Policy Day Guide: Four Charts That Explain The Complex Decision Facing The MPC
India’s Monetary Policy Committee announces its policy review today, against the backdrop of a complex domestic and global environment. Oil prices and U.S. interest rates are at multi-year highs, the Indian rupee is at a record low pressured by a widening current account deficit, and credit markets are nervous.
The MPC, in keeping with its inflation targeting mandate, will view much of this through the lens of inflation and growth.
The Inflation Picture
At the time of the August meeting, the MPC had projected inflation at 4.8 percent in the second half of the current fiscal. However, the last two readings on inflation have been lower than expected. Still, should a majority of the MPC members see the need to anchor inflation close to the 4 percent mid-point of the inflation targeting range, the committee could see enough justification to keep monetary policy tight.
The MPC has already raised the benchmark repo rate twice this year, taking it from 6 percent to 6.5 percent. In light of the prevailing uncertainties, the committee maintained a neutral stance till August.
Upside Risks To Inflation
Justification for a third consecutive rate hike, and perhaps a shift away from the neutral stance, could come from the rise in oil prices and the fall in the rupee between the August and October meetings.
The rupee has slipped 7 percent in the two months between the two meetings and brent oil prices have risen 15 percent. That will increase the upside risks to inflation in the coming months. Some of that upside may be balanced by a cut in domestic fuel prices announced by the government on Thursday. The Rs 2.50 per litre price reduction could have an impact of up to 10 basis points on headline inflation, said economists.
However, with global crude prices expected to remain elevated, the MPC vote may swing in a favour of another 25-basis-point hike. It may also choose to drop its neutral stance if it takes note of the rise in inflation expectations reflected in the RBI’s Household Inflation Expectations survey and the IIM Ahmedabad Business Inflation Expectations survey.
The Current Account Deficit Conundrum
The argument in favour of a steeper 50-basis-point hike in rates comes from an analysis of India’s current account deficit problem.
Higher rates can help in two ways at a time when an economy is running a high current account deficit. Higher interest rates can help rebalance savings and investments, which eventually reflects in the current account balance. They can also help draw in more debt portfolio flows by keeping the interest rate differential attractive. That could help in a year when India has seen outflows of Rs 66,000 crore.
However, the MPC’s mandate does not permit to take a multi-indicator approach. As such, the committee can only react to the current account deficit to the extent that the imbalances are expected to feed into inflation.
Restoring Credit Market Calm
The MPC may also need to be mindful of the tight liquidity conditions and the strains in the credit markets. Both could have a bearing on consumption demand, which, through much of the last two years, was being fuelled by easy credit availability.

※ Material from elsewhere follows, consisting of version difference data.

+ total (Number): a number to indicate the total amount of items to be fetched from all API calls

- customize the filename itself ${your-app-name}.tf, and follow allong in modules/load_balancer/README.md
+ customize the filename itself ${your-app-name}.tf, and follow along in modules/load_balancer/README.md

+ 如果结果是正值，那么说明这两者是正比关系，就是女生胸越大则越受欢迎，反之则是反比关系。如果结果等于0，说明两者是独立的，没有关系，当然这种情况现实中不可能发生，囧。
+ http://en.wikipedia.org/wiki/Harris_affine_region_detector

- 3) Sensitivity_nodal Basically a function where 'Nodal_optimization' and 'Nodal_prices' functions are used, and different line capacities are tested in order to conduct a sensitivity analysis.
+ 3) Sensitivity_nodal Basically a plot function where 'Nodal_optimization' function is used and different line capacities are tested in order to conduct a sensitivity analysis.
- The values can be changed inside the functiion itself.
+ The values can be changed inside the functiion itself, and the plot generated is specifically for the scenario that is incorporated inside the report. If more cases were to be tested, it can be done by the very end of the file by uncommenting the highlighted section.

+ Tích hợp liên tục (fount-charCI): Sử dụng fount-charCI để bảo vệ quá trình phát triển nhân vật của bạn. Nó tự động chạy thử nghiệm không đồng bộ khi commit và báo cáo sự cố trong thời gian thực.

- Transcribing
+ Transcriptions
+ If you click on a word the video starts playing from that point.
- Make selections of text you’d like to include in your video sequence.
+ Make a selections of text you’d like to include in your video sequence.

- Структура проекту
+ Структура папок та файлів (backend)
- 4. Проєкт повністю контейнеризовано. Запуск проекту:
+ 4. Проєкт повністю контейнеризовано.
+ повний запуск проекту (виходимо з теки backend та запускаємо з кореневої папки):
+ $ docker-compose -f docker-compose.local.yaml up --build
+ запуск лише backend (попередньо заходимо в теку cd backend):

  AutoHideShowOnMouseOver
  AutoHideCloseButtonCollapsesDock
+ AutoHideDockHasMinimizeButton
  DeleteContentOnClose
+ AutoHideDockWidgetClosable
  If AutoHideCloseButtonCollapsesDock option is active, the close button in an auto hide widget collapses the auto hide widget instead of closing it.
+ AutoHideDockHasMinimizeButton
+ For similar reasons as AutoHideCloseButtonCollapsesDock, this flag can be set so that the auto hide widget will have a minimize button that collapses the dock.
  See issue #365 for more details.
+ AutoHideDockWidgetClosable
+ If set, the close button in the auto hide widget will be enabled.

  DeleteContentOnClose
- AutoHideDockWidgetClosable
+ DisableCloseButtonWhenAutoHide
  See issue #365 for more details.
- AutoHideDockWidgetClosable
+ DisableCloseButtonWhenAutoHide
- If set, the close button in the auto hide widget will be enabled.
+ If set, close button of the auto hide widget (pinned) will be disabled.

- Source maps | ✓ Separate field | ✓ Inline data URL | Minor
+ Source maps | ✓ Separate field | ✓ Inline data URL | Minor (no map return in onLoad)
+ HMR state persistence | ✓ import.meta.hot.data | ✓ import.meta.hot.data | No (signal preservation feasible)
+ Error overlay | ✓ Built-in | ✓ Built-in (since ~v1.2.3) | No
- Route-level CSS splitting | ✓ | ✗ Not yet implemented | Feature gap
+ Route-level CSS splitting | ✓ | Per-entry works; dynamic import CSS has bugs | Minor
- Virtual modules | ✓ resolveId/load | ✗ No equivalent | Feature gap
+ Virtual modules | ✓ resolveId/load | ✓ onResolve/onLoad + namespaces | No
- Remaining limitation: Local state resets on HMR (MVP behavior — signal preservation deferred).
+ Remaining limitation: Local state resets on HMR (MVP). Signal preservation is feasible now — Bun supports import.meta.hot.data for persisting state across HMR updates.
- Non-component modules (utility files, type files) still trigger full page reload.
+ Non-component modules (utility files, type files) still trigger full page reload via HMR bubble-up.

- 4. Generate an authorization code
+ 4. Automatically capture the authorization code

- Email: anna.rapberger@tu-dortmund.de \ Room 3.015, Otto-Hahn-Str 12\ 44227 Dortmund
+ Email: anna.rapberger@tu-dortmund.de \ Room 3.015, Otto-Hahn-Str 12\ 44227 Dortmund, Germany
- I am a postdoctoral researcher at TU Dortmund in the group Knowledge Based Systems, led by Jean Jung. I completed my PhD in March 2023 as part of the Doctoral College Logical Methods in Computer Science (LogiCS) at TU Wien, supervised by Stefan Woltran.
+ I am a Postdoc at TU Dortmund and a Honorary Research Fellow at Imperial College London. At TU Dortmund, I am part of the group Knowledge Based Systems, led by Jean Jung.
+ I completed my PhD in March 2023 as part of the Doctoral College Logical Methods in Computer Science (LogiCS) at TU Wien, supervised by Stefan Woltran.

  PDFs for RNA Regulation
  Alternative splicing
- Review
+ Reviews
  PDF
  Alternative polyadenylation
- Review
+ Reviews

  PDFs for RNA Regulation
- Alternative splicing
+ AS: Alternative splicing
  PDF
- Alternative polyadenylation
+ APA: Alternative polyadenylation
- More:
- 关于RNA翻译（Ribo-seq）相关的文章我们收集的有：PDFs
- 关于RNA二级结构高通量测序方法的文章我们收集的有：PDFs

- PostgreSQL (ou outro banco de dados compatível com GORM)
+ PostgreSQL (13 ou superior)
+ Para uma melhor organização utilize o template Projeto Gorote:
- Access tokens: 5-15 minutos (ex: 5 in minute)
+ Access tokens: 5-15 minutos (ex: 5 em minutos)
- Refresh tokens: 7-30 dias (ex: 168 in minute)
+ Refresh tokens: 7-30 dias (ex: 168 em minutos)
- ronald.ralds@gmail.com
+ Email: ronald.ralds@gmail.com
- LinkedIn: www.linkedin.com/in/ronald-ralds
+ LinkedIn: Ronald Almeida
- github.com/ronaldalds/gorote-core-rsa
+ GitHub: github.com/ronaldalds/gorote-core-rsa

The onus of managing liquidity, though, lies with the RBI. The central bank has stepped up government bond purchases under its open market operations. It has also provided a calendar for such purchases through the month of August. These steps have already helped bring system liquidity back towards neutral.
Should there be a need to take further steps to either inject liquidity or ensure the smooth flow of that liquidity, the onus for that would fall on the RBI rather than the MPC.
What Will Be The Verdict?
Most in the markets accept the need for tighter monetary policy at this stage.
Forty of 49 economists polled by Bloomberg News expect a 25 basis point hike in the repo rate to 6.75 percent. A CRR cut is unlikely as the RBI is managing liquidity conditions via open market operations.
A change in stance from ‘neutral’ to ‘withdrawal of accommodation’ is also not being ruled out, along with a split vote. While not part of the formal set of expectations, market whispers also suggest the possibility of some MPC members voting for a 50 basis point hike.
The MPC’s decision will be announced at 2.30 p.m.